TASK ITEM: Please reproduce the entries below exactly from the line holding "(416, 842) none" through the last line, both included, and omit any pictures.

[Version difference data]
# # # # #
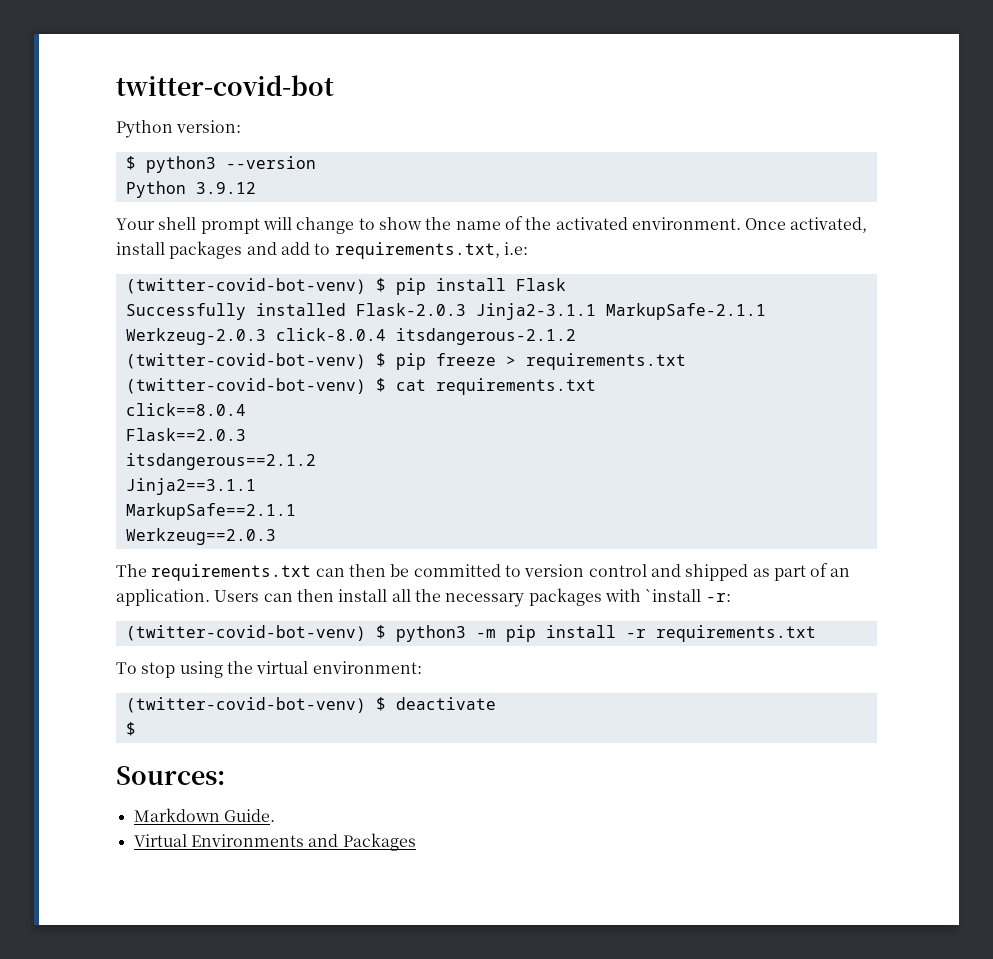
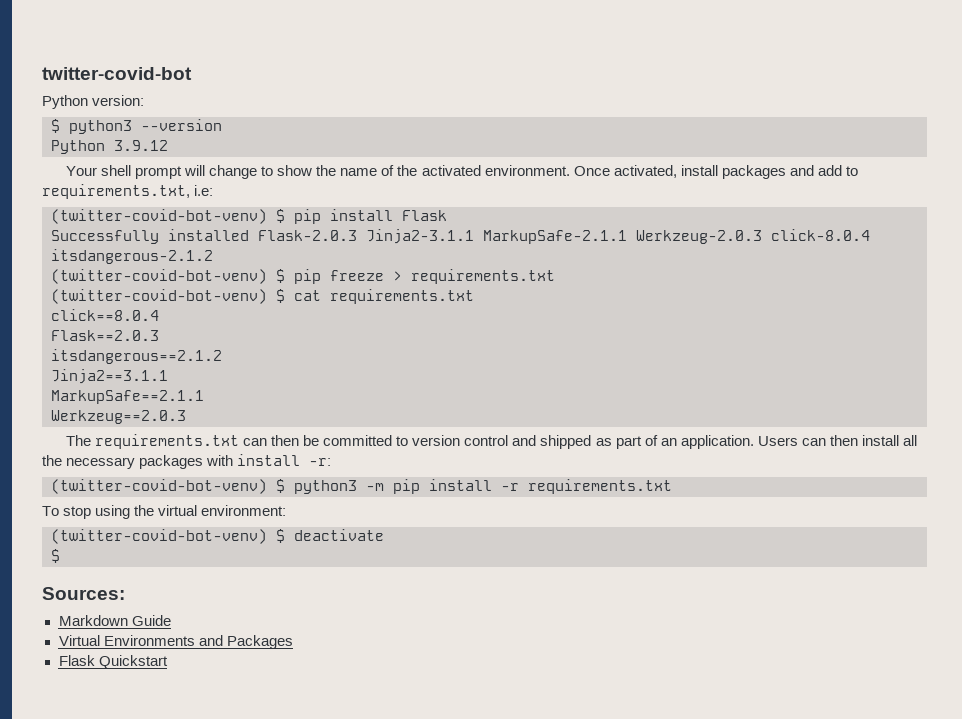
[645,589,702,602] `install -> [237,454,301,466] install
[223,809,275,822] Guide. -> [131,615,171,626] Guide
(416, 842) none -> [58,655,168,669] // Flask Quickstart

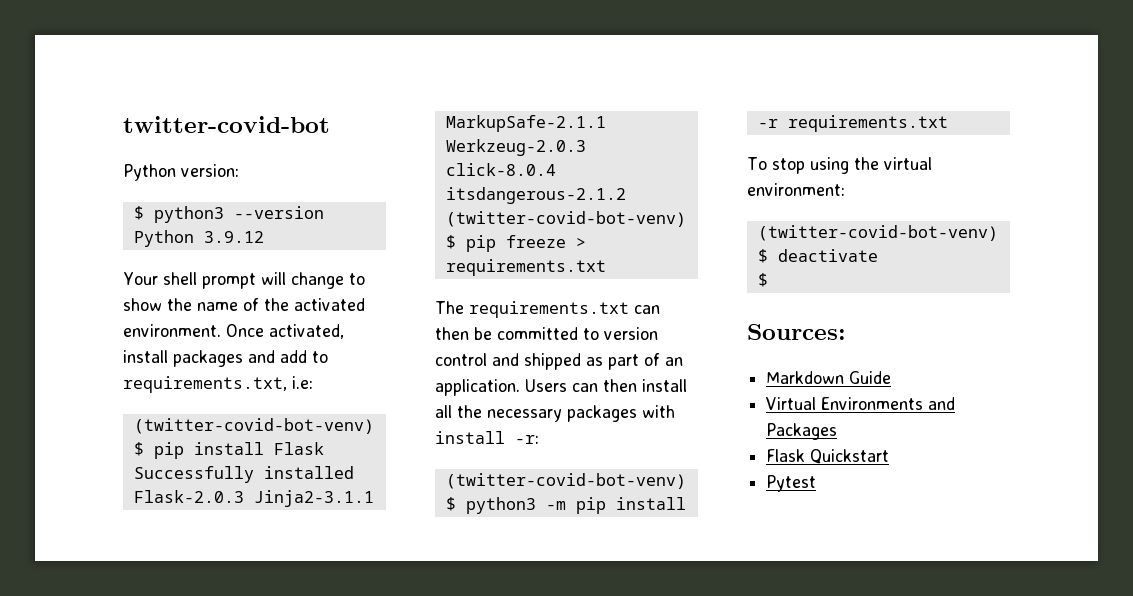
[51,289,474,304] [51,309,159,321] [51,330,159,341] [51,349,222,364] [51,369,168,384] [51,390,204,404] [51,410,186,424] // (twitter-covid-bot-venv) $ cat requirements.txt // click==8.0.4 // Flask==2.0.3 // itsdangerous==2.1.2 // Jinja2==3.1.1 // MarkupSafe==2.1.1 // Werkzeug==2.0.3 -> (606, 267) none
(168, 662) none -> [766,475,817,492] // Pytest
# # # # #
WORKED SOLUTION:
(416, 842) none -> [58,655,168,669] // Flask Quickstart

[51,289,474,304] [51,309,159,321] [51,330,159,341] [51,349,222,364] [51,369,168,384] [51,390,204,404] [51,410,186,424] // (twitter-covid-bot-venv) $ cat requirements.txt // click==8.0.4 // Flask==2.0.3 // itsdangerous==2.1.2 // Jinja2==3.1.1 // MarkupSafe==2.1.1 // Werkzeug==2.0.3 -> (606, 267) none
(168, 662) none -> [766,475,817,492] // Pytest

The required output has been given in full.